Thu, 26 Mar 2015 18:00 - 19:00 GMT

Location

Reception Room

Wills Memorial Building University of Bristol Queen's Road BS8 1RJ United Kingdom

Description

The Coleridge Lectures 2015: Andrew Kelly
Animals ‘in the Fraternity of universal Nature’
Reception Room, Wills Memorial Building, University of Bristol
Thu 26 March 2015, 18.00-19.30

Free, but booking required - booking opens 12 February 2015

The Romantics took great interest in science, the natural world and animals. In his utopian community the Pantisocracy (the all-governing society – where labour would be minimised and time devoted to study, liberal discussions and educating children) Coleridge said animals were to be brothers and sisters ‘in the Fraternity of universal Nature’. His poem ‘To a Young Ass’ hailed the animal he had befriended in Jesus College as ‘Brother’. Though mocked at the time for these views, animal rights and animal welfare were debated widely amongst the Romantics and remain controversial issues today. Andrew Kelly looks at the views of the Romantics and current campaigns for animals.

Andrew Kelly is director of Bristol Cultural Development Partnership and Bristol Festival of Ideas, and is a visiting professor at the University of the West of England. His projects include Brunel 200, Bristol 800 and the annual Bristol Great Reading Adventure. He is the author of All Quiet on the Western Front, the Story of a Film (1998) and Cinema and the Great War (1997) among 12 other books. In 2014 he directed Bristol’s programme marking 100 years since the start of the First World War, the largest UK programme commemorating the centenary. He has campaigned on animal welfare and other social and environmental issues for 30 years. He speaks in a personal capacity.

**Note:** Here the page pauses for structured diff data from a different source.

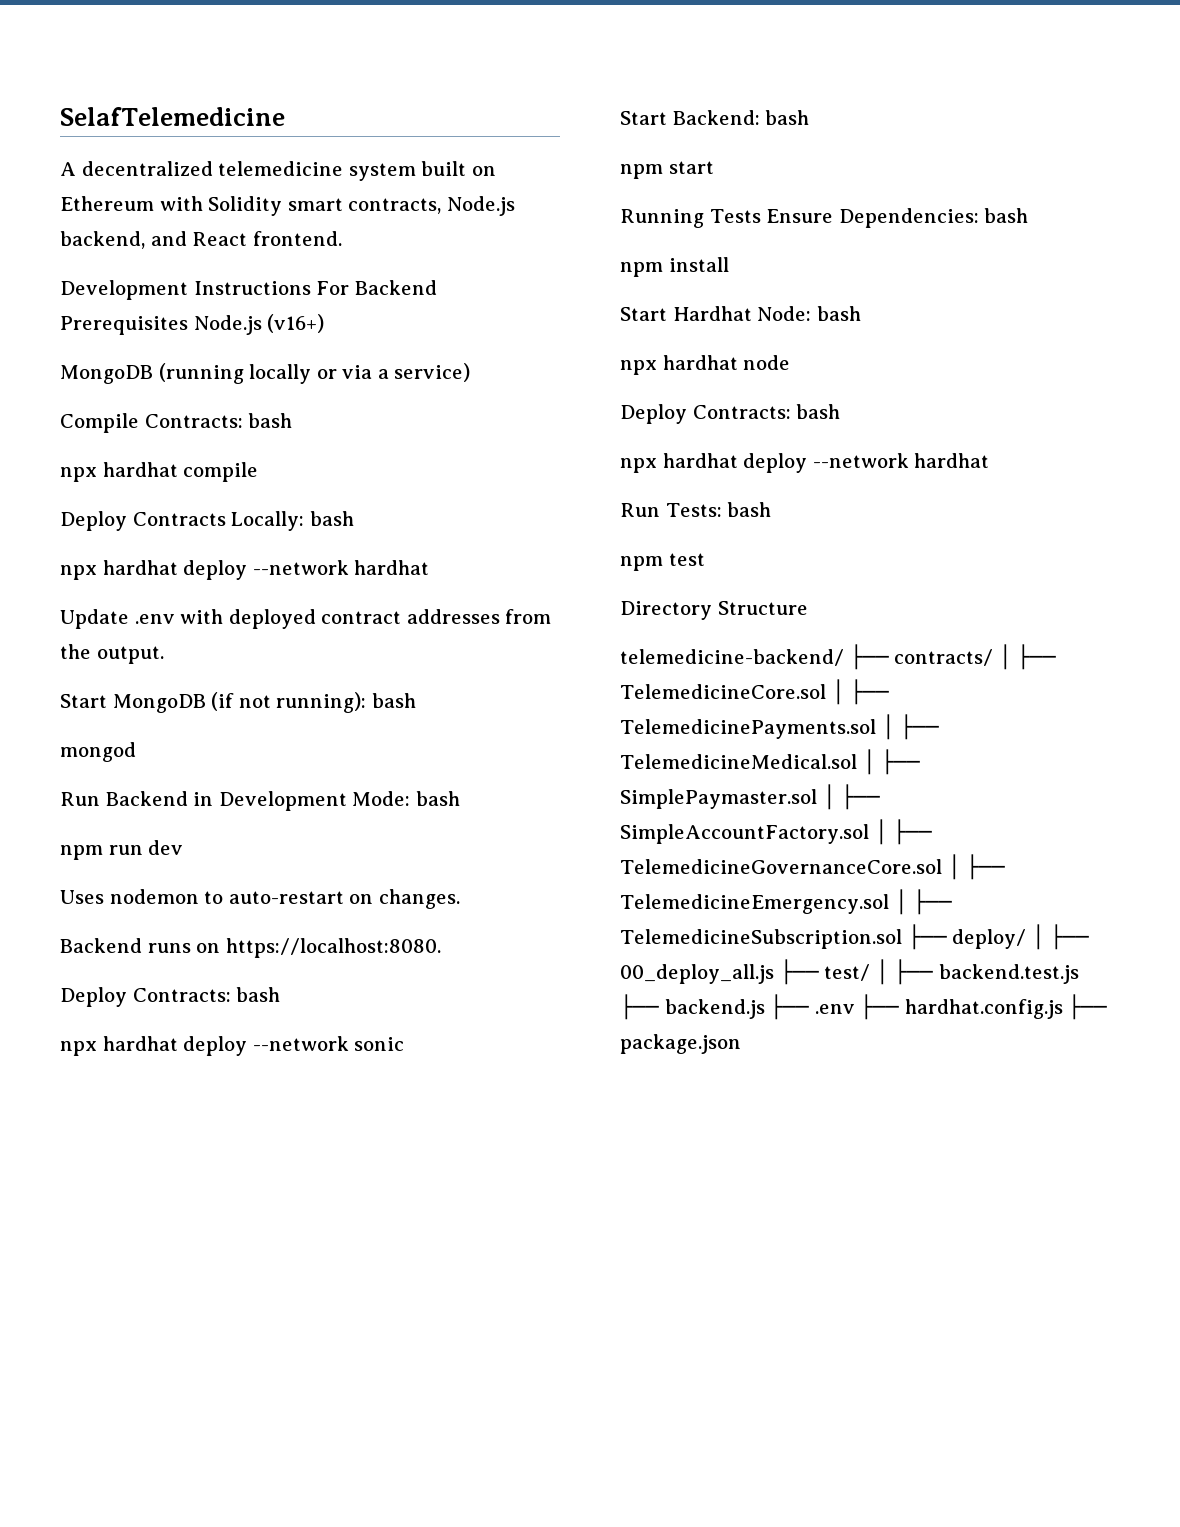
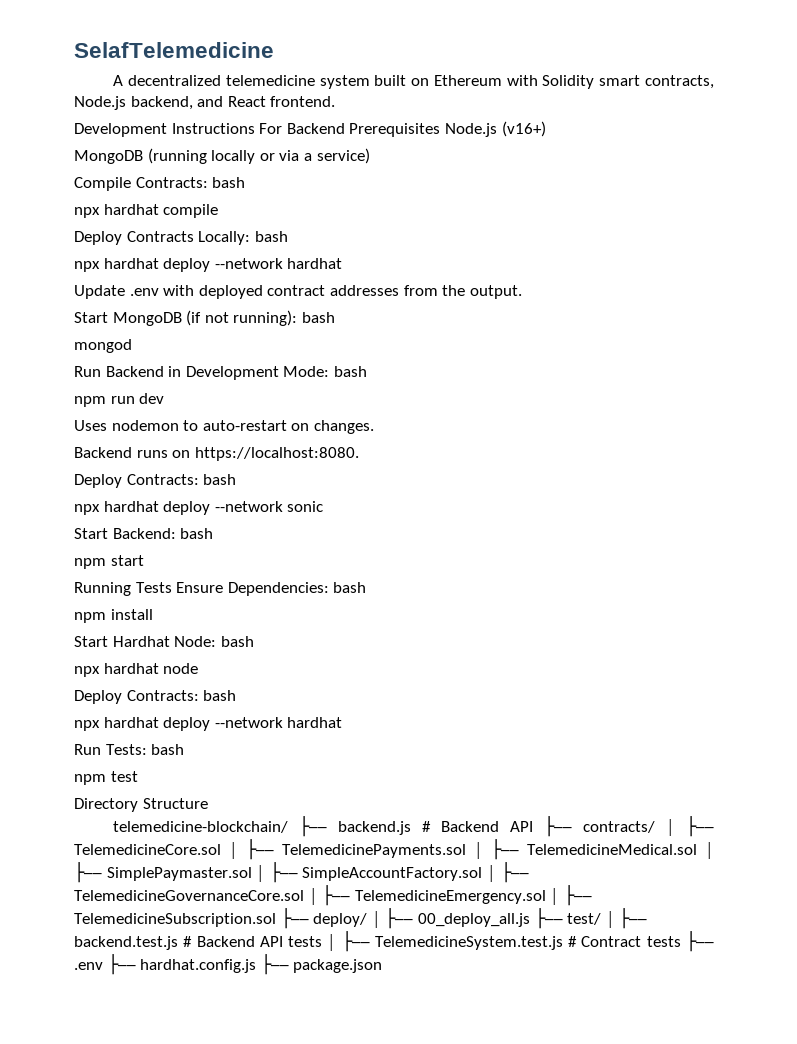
- telemedicine-backend/ ├── contracts/ │ ├── TelemedicineCore.sol │ ├── TelemedicinePayments.sol │ ├── TelemedicineMedical.sol │ ├── SimplePaymaster.sol │ ├── SimpleAccountFactory.sol │ ├── TelemedicineGovernanceCore.sol │ ├── TelemedicineEmergency.sol │ ├── TelemedicineSubscription.sol ├── deploy/ │ ├── 00_deploy_all.js ├── test/ │ ├── backend.test.js ├── backend.js ├── .env ├── hardhat.config.js ├── package.json
+ telemedicine-blockchain/ ├── backend.js # Backend API ├── contracts/ │ ├── TelemedicineCore.sol │ ├── TelemedicinePayments.sol │ ├── TelemedicineMedical.sol │ ├── SimplePaymaster.sol │ ├── SimpleAccountFactory.sol │ ├── TelemedicineGovernanceCore.sol │ ├── TelemedicineEmergency.sol │ ├── TelemedicineSubscription.sol ├── deploy/ │ ├── 00_deploy_all.js ├── test/ │ ├── backend.test.js # Backend API tests │ ├── TelemedicineSystem.test.js # Contract tests ├── .env ├── hardhat.config.js ├── package.json

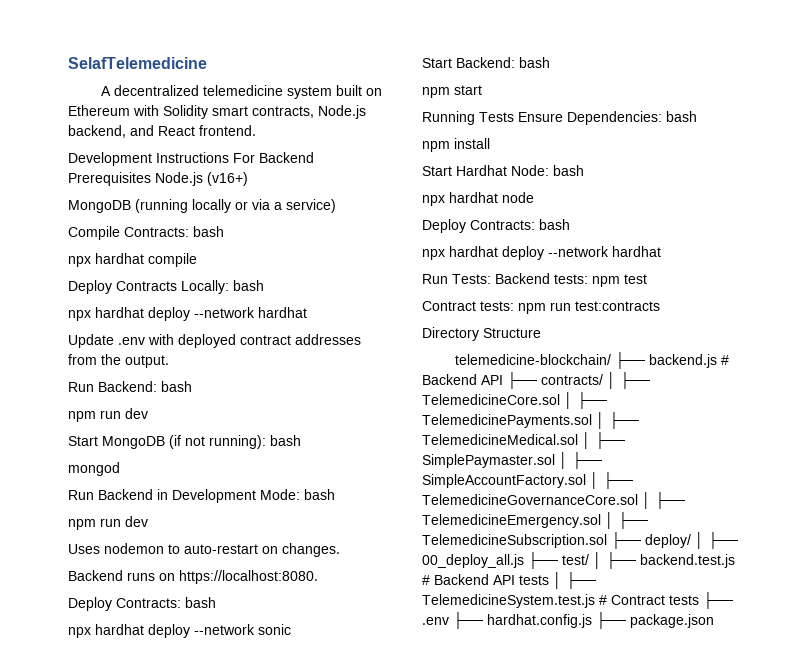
+ Run Backend: bash
+ npm run dev
- Run Tests: bash
- npm test
+ Run Tests: Backend tests: npm test
+ Contract tests: npm run test:contracts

cabot logoBristol 2015 logo

This lecture is part of a new annual series inspired by Samuel Taylor Coleridge’s radical lectures in Bristol in 1795. The 2015 series is run in association with the Cabot Institute at the University of Bristol and Bristol 2015. It is part of The Romantic Poets and Bristol programme, which celebrates the life of Thomas Chatterton, Hannah More, William Wordsworth, Coleridge and others in the city, and Bristol as the place where Romanticism was born with the first publication of the Lyrical Ballads. The programme focuses especially on nature and the emotions, place and the environment, and also looks at Bristol as a city for science, philosophy, ideas and political debate at the time of Coleridge and today. The 2015 theme is Radical Green. Future themes are: Utopias (2016); Revolution (2017) and Peace (2018).

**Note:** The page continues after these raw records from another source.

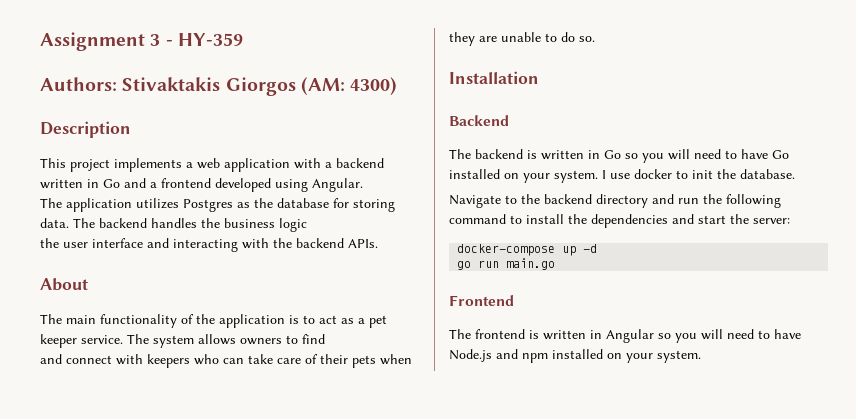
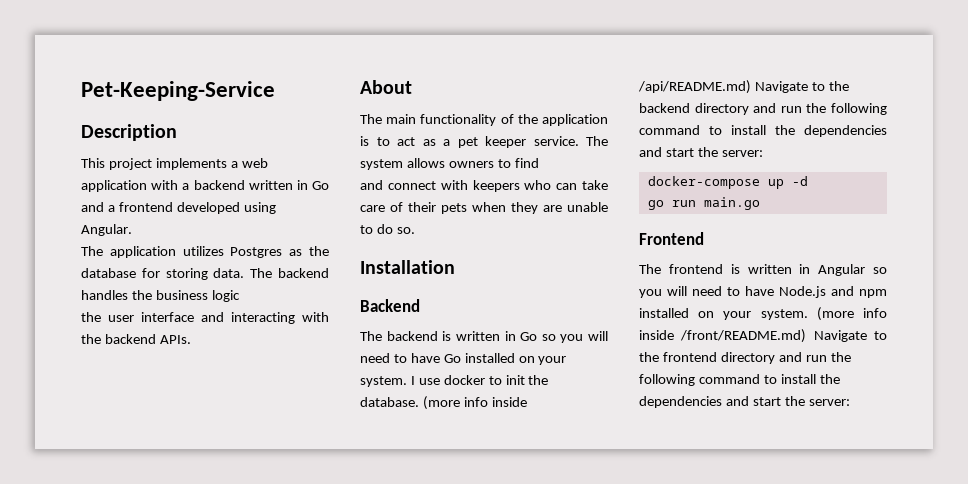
- Assignment 3 - HY-359
- Authors: Stivaktakis Giorgos (AM: 4300)
+ Pet-Keeping-Service
- I use docker to init the database.
- Navigate to the backend directory and run the following command to install the dependencies and start the server:
+ I use docker to init the database. (more info inside /api/README.md) Navigate to the backend directory and run the following command to install the dependencies and start the server:
+ (more info inside /front/README.md) Navigate to the frontend directory and run the following command to install the dependencies and start the server:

Please be ready to take your place by 17.50.

We have restricted the number of tickets that can be booked to one per transaction. This has been introduced in an effort to stop people automatically booking multiple tickets without confirming if they have guests to go with them. We hope this will help to limit the number of 'no shows' at the events, which currently run at around 35% of bookings. We will monitor the situation. If you need more than one ticket, you can click on the booking link again. The little extra effort involved will hopefully put off those who don’t really need more than one, but not those who do.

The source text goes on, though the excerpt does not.